Mifepristone: where do we come from and where are we going? Clinical development over a quarter of a century.
Review
Overview
abstract
Administration of mifepristone followed by the prostaglandin, misoprostol, has been used successfully in the medical termination of pregnancy for over 25 years, and the method is registered in 35 countries. Single doses of mifepristone are also effective as an emergency postcoital contraceptive. Mifepristone administered for 3 months or longer to women with uterine leiomyomas, is associated with a reduction in pain and bleeding with improvement in quality of life and decrease in fibroid size. Mifepristone is also effective in decreasing pain in women with endometriosis. In both these conditions, serum estradiol levels are in the range of those in the early follicular phase. A daily dose of at least 2 mg mifepristone blocks ovulation.

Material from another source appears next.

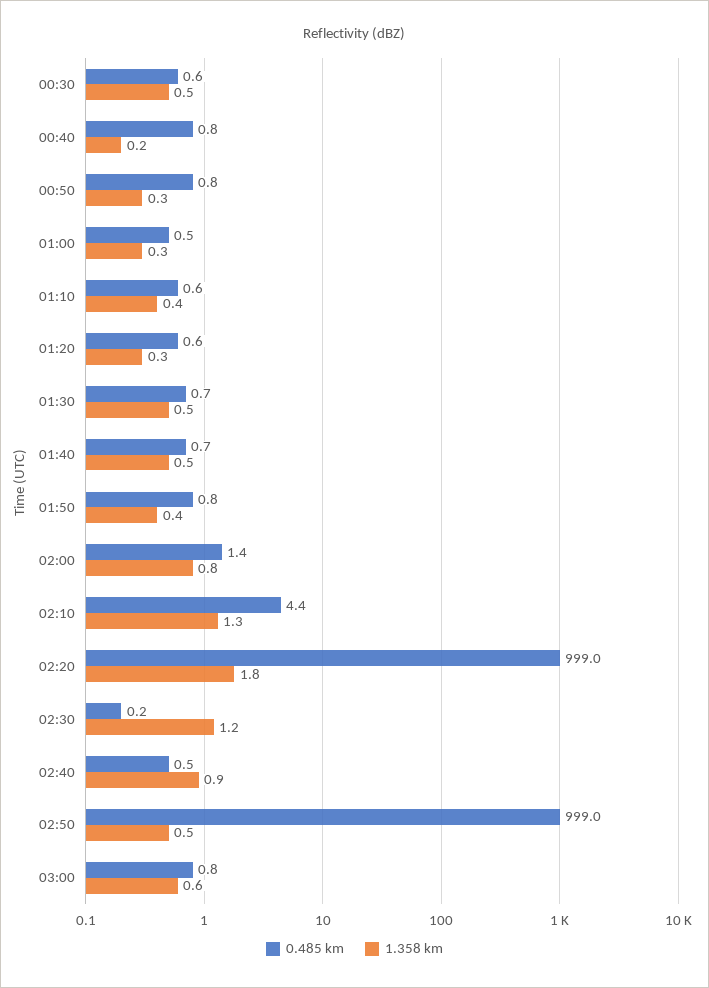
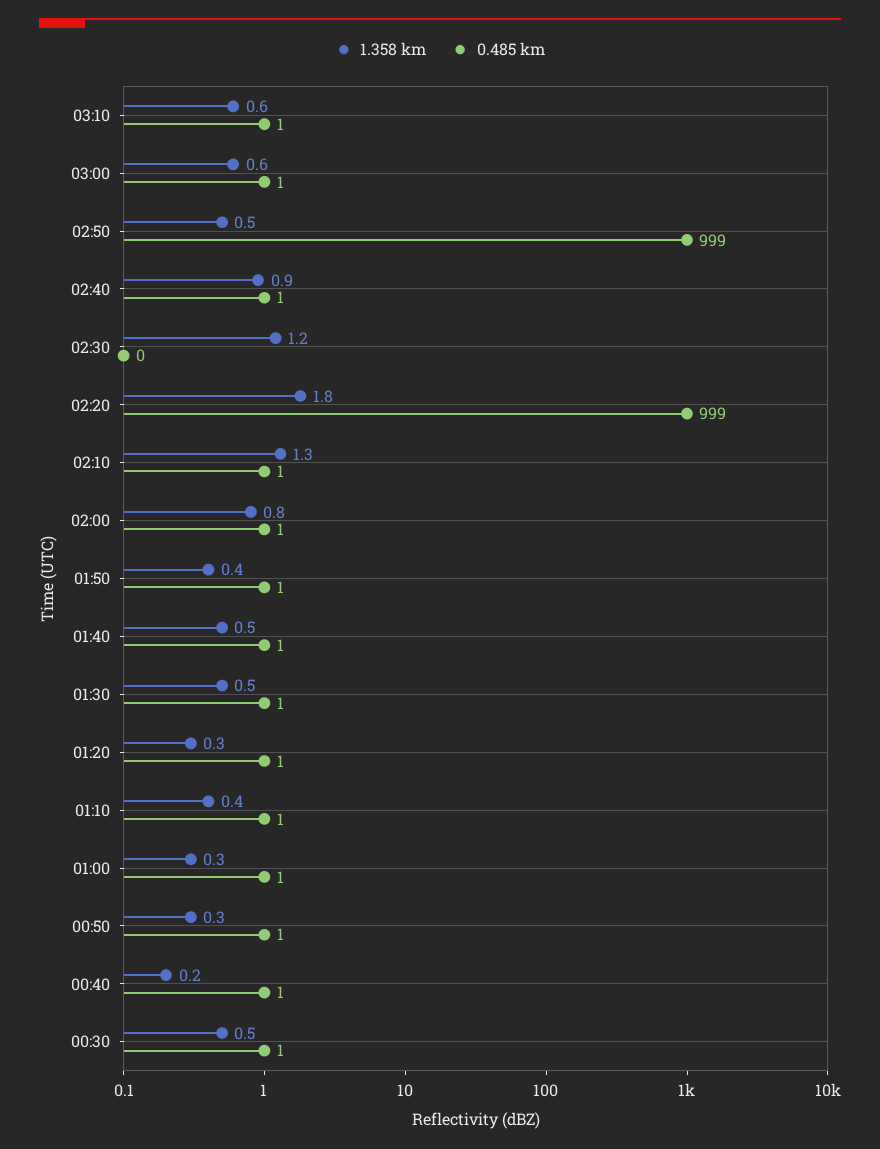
0.485 km, 02:10: 4.4 -> 1
1.358 km, 03:10: none -> 0.6
0.485 km, 03:10: none -> 1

In contrast, weekly administration of 25 or 50 mg does not consistently block ovulation but has contraceptive potential by delaying endometrial development. Mifepristone in a dose of 200 mg, administered 48 h after the Luteinizing Hormone (LH) surge, also acts as a contraceptive, but this strategy is not practical for widespread use. Administration of mifepristone for 4-6 months or longer may lead to endometrial thickening. Endometrial histology reveals cystic glandular dilation together with admixed estrogen (mitotic) and progestin (secretory) epithelial effects. This histological pattern does not represent endometrial hyperplasia.